On 8/9/25 1:33 오전, Sebastian Andrzej Siewior wrote:
On 2025-07-25 20:14:01 [+0000], Yunseong Kim wrote:
When fuzzing USB with syzkaller on a PREEMPT_RT enabled kernel, following bug is triggered in the ksoftirqd context.
…
This issue was introduced by commit f85d39dd7ed8 ("kcov, usb: disable interrupts in kcov_remote_start_usb_softirq").
However, this creates a conflict on PREEMPT_RT kernels. The local_irq_save() call establishes an atomic context where sleeping is forbidden. Inside this context, kcov_remote_start() is called, which on PREEMPT_RT uses sleeping locks (spinlock_t and local_lock_t are mapped to rt_mutex). This results in a sleeping function called from invalid context.
On PREEMPT_RT, interrupt handlers are threaded, so the re-entrancy scenario is already safely handled by the existing local_lock_t and the global kcov_remote_lock within kcov_remote_start(). Therefore, the outer local_irq_save() is not necessary.

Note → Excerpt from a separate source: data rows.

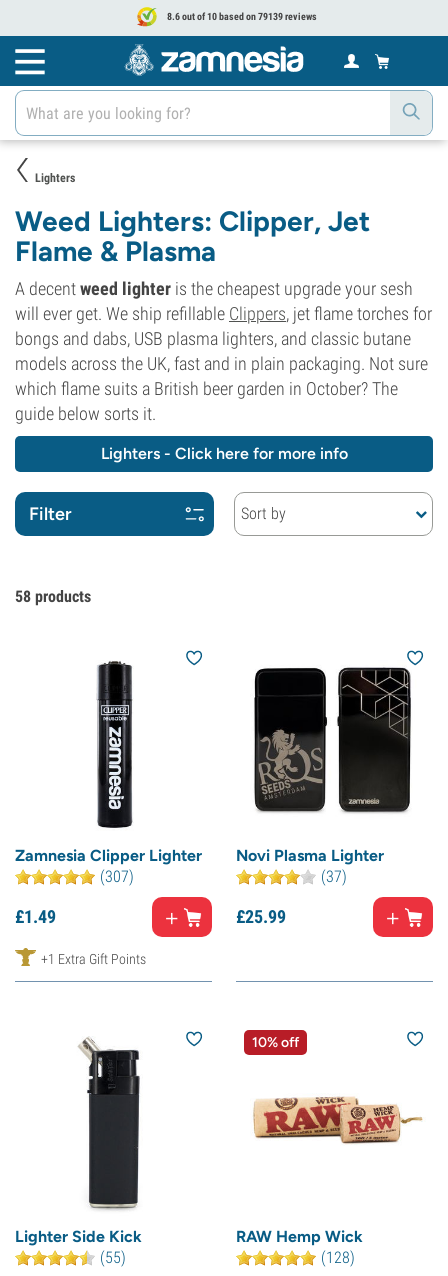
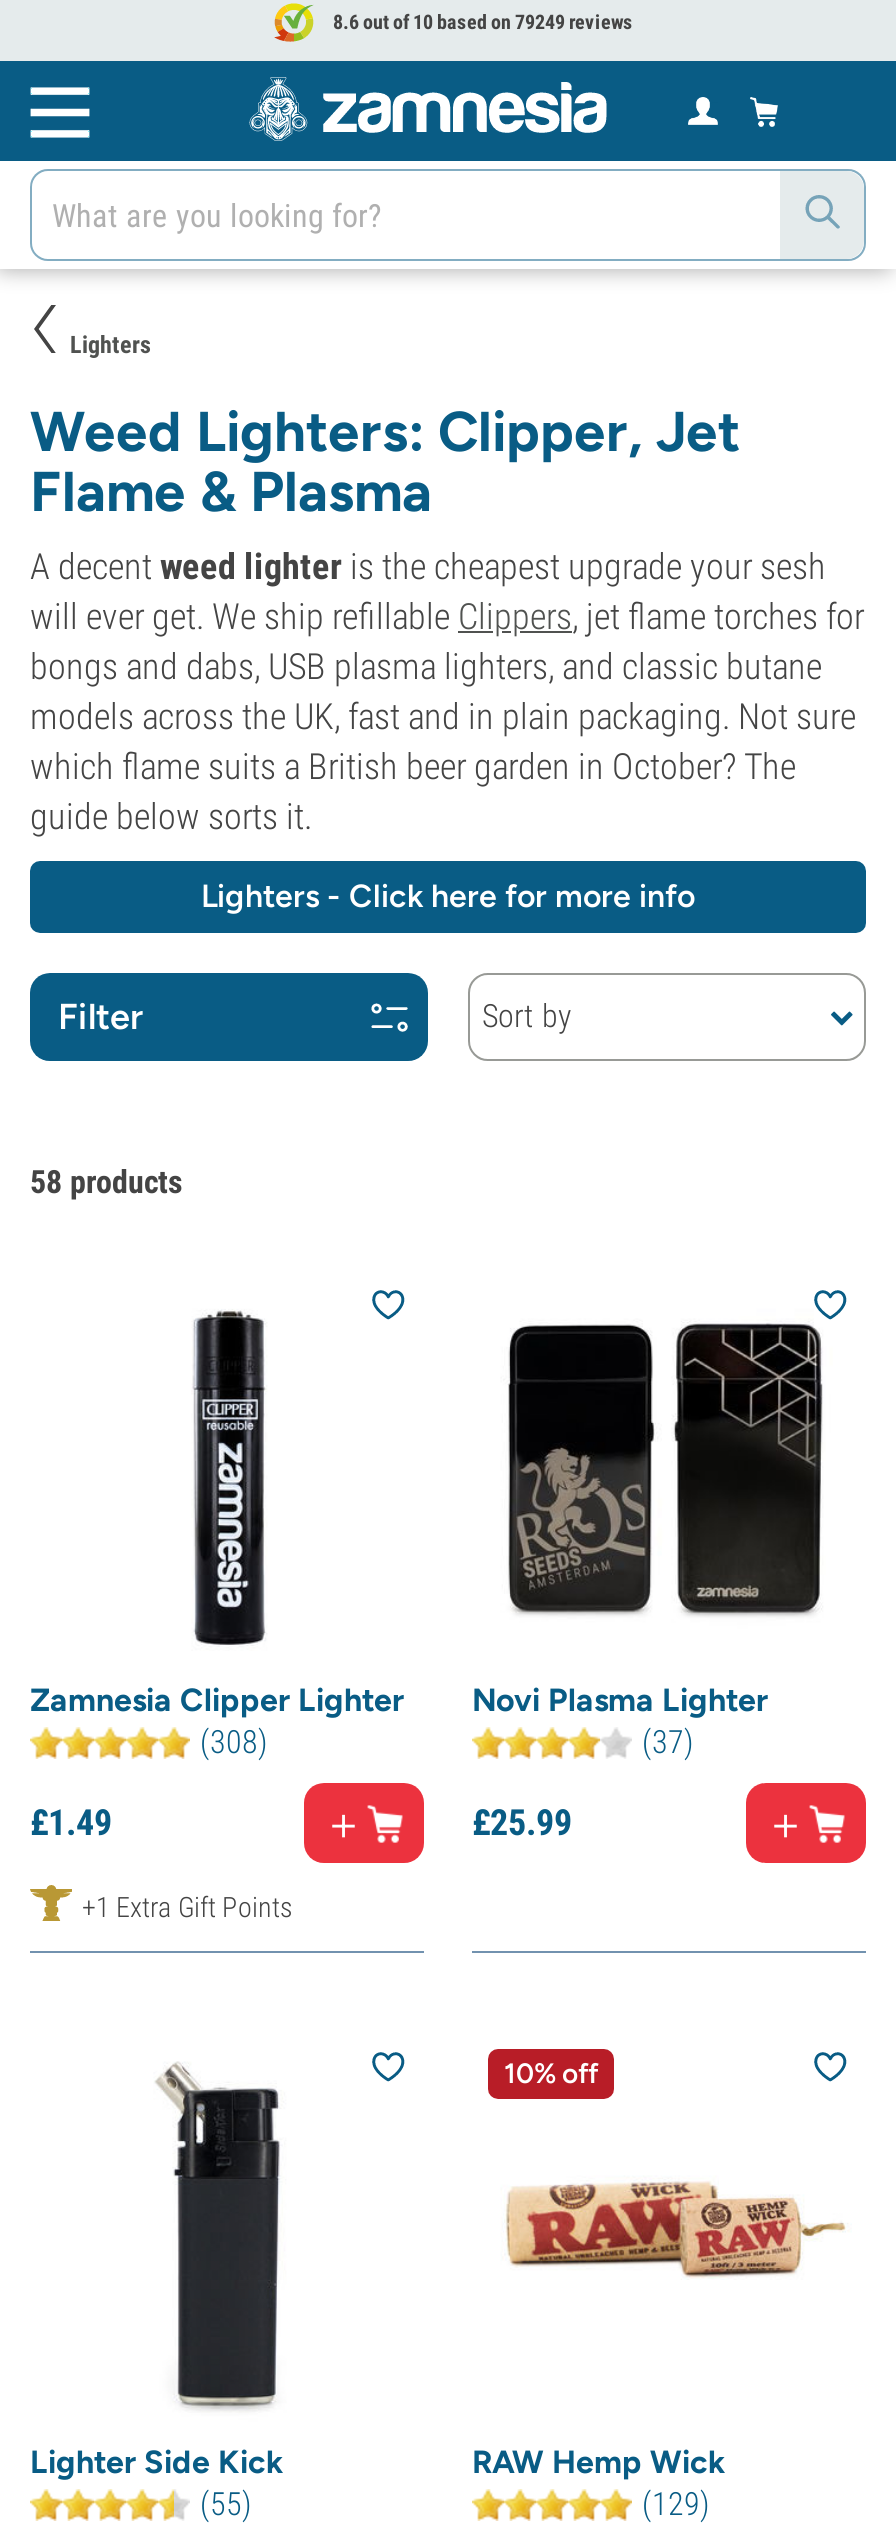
- 8.6 out of 10 based on 79139 reviews
+ 8.6 out of 10 based on 79249 reviews

- (307)
+ (308)

- (128)
+ (129)
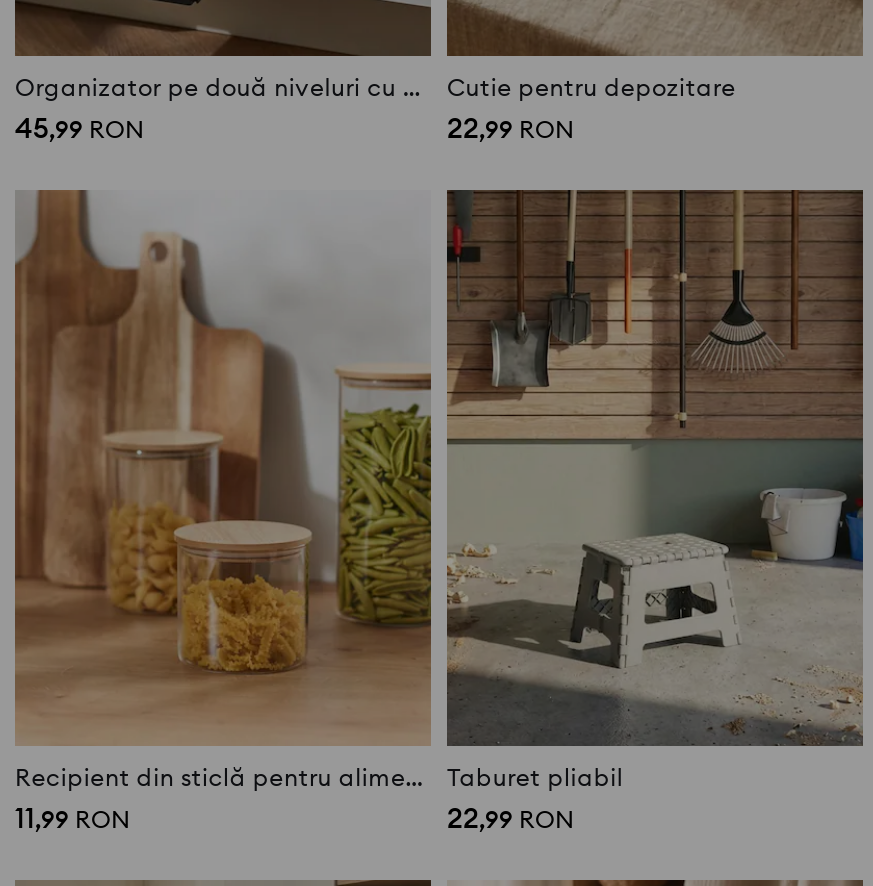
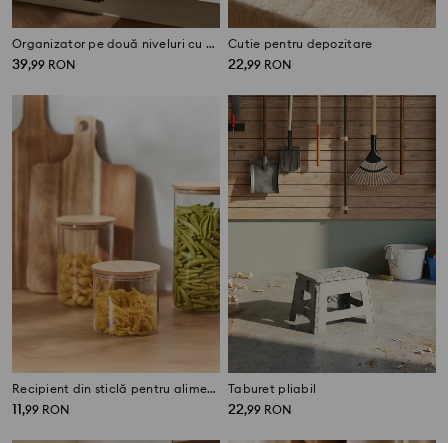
- 45,99 RON
+ 39,99 RON
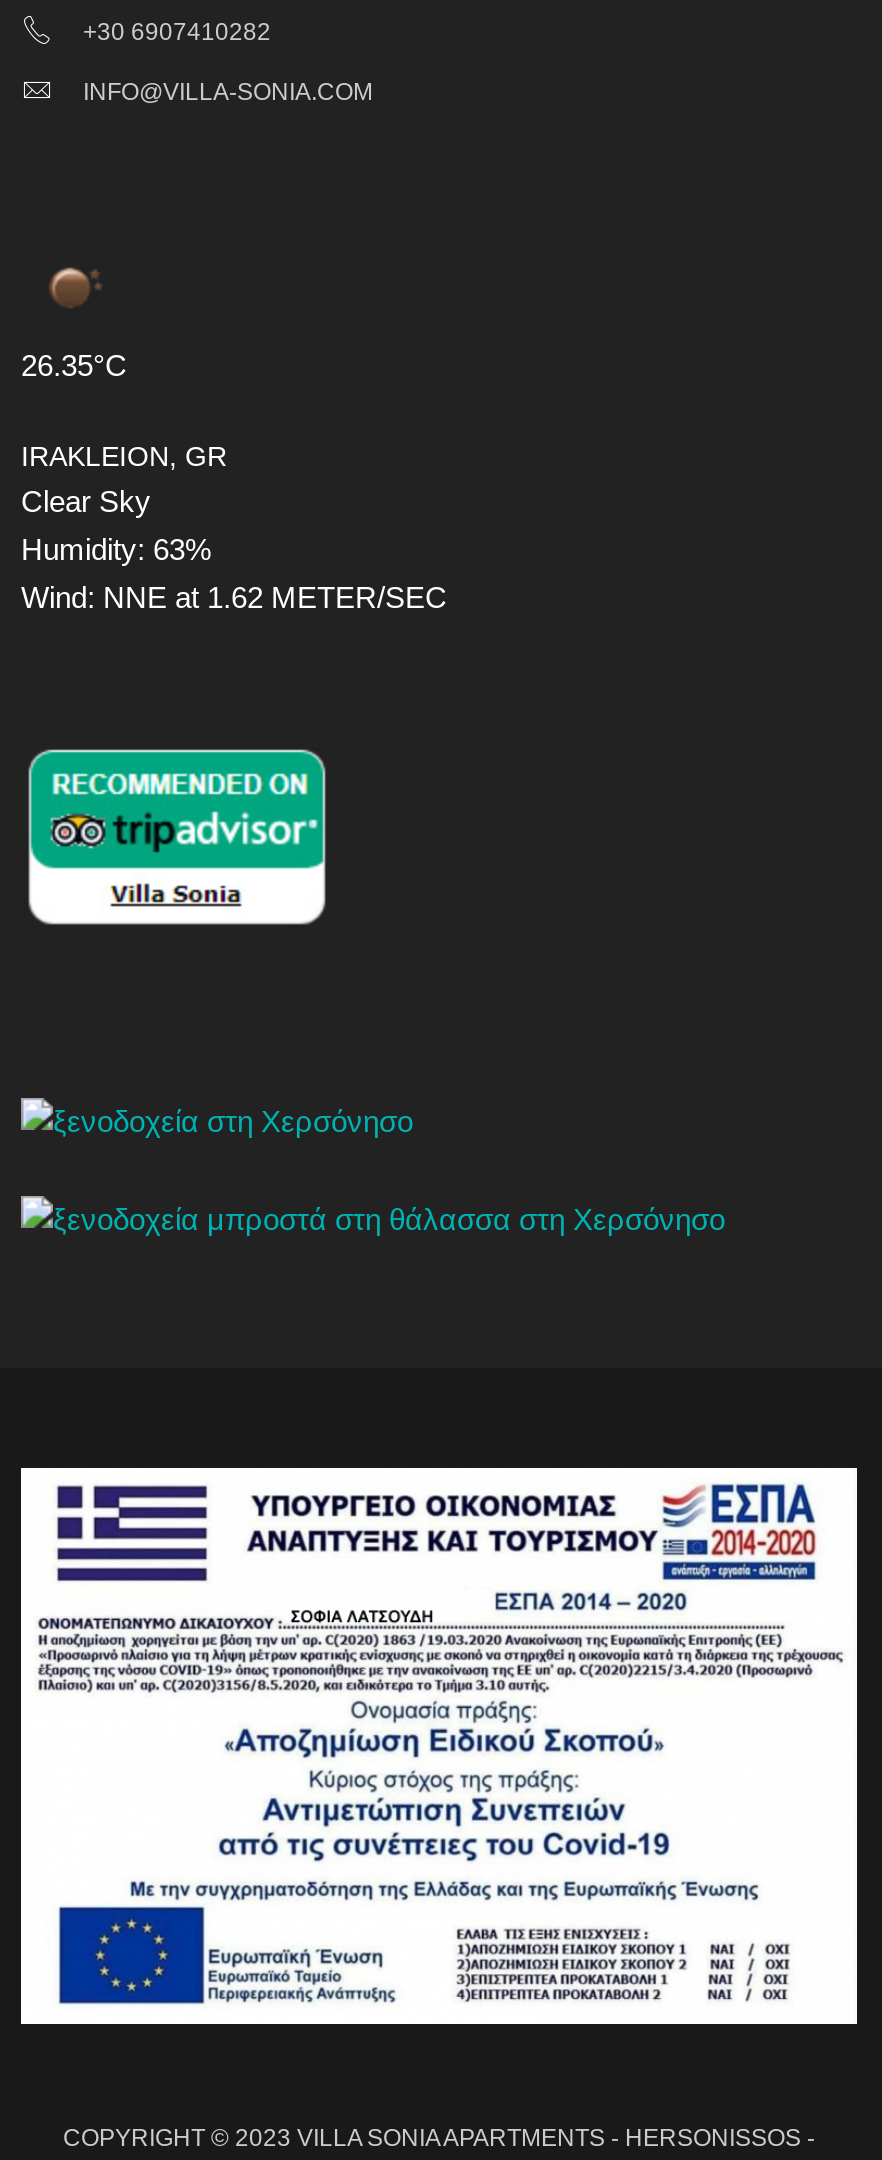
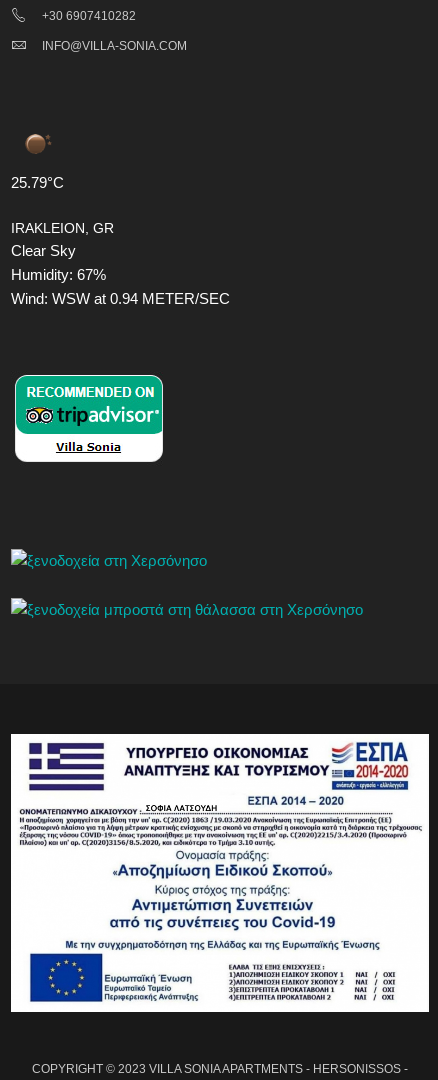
- 26.35°C
+ 25.79°C

- Humidity: 63%
+ Humidity: 67%

- Wind: NNE at 1.62 METER/SEC
+ Wind: WSW at 0.94 METER/SEC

This preserves the intended re-entrancy protection for non-RT kernels while resolving the locking violation on PREEMPT_RT kernels.
After making this modification and testing it, syzkaller fuzzing the PREEMPT_RT kernel is now running without stopping on latest announced Real-time Linux.
This looks oddly familiar because I removed the irq-disable bits while adding local-locks.
Commit f85d39dd7ed8 looks wrong not that it shouldn't disable interrupts. The statement in the added comment
| + * 2. Disables interrupts for the duration of the coverage collection section. | + * This allows avoiding nested remote coverage collection sections in the | + * softirq context (a softirq might occur during the execution of a work in | + * the BH workqueue, which runs with in_serving_softirq() > 0).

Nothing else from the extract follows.